Looking at implementing jumpcloud for external auth and returning to the built in auth from auth0. We are using the auth0 config from the hard way guide but we would like to at a minimum switch the external auth to jump cloud. Seems like this has been made to work in the lastest releases. WRT to using the internal auth server instead of a hosted one does this flip on just by removing the external config? Will we lose functionality by doing so?

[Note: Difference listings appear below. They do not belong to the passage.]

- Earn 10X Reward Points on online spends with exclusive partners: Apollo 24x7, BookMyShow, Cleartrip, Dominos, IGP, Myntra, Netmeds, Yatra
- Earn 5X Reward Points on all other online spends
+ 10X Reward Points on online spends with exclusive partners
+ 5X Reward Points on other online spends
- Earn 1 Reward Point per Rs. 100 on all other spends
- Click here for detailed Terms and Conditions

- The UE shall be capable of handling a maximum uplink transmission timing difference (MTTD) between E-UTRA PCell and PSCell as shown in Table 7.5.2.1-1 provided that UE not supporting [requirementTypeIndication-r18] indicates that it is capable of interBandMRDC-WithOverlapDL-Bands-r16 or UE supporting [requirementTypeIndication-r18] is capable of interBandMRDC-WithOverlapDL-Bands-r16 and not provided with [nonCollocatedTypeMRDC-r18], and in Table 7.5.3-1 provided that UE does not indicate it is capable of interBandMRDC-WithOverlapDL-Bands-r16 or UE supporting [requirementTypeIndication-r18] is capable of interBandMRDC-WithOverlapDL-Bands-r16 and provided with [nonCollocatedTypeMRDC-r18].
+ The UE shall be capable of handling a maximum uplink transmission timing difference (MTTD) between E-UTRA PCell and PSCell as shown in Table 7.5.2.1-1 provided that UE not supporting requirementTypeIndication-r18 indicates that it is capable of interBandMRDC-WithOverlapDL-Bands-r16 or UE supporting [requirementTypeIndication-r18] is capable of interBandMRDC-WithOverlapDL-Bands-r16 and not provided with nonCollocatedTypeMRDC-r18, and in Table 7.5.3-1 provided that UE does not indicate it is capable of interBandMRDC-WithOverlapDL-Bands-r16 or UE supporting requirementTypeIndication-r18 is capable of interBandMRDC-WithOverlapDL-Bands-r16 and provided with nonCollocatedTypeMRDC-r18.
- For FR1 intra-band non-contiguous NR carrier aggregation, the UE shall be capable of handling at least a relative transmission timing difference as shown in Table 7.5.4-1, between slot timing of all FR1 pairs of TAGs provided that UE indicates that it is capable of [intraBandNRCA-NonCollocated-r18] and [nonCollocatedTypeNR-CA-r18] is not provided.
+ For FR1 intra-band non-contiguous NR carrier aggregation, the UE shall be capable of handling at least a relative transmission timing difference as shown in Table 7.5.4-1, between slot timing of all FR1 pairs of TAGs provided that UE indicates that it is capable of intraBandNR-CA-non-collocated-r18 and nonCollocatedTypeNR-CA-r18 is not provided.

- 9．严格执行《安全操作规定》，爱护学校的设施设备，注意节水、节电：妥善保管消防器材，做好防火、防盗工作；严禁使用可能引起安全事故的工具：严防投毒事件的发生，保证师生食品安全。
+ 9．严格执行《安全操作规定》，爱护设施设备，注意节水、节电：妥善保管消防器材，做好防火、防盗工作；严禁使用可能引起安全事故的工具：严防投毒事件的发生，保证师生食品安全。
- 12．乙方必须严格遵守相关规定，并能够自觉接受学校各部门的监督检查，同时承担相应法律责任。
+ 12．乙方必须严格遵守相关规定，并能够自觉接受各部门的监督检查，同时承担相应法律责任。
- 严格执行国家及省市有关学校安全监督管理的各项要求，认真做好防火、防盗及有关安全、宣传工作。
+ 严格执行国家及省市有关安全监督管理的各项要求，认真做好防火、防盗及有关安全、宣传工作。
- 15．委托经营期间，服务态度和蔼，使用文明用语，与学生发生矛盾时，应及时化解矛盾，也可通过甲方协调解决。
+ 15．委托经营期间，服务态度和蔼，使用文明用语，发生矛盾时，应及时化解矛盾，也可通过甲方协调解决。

Hi Chris I'm glad you're finding the "the hard way" guide useful. I can't find a reference to JumpCloud as a known/supported IdP on Flyte, but probably it's because we haven't tried it yet. To use the internal auth server you'll still need an "external" OIDC layer provided by your IdP. In doing so yes, the external config should be removed and the necessary config is provided as described in the examples In here, the

internal

section is mostly for flytepropeller external vs internal auth server is a function of what your org requires. The internal auth server doesn't support features like token expiration policies, custom scopes, etc

Thanks David. It does seem like with the later versions at least 1 person has gotten it working. For us we would just like to keep things as simple as possible in the near term but us our preferred provider rather then okta/auth0 as a gateway to them. If you search in slack there is 1 thread about it.

you're right. Sorry, my bad. I guess the gap now is lack of documentation

Yes perhaps when I get it working with Guy I can submit a PR for that. Sorry I had looked through the examples and I have read the docs but the language about the two auth area's is a little hard for me to parse. Do one of those examples have a setup for an external auth provider only?

the language about the two auth area's is a little hard for me to parse.

sorry about that. Any feedback you may give to make it more understandable is super welcome This section includes the config for different IdPs used as External Auth servers: https://docs.flyte.org/en/latest/deployment/configuration/auth_setup.html#apply-external-auth-server-configuration

I think naming is always the hardest thing. I see why it is that way but as someone who is just trying to wire it up it probably could flow easier.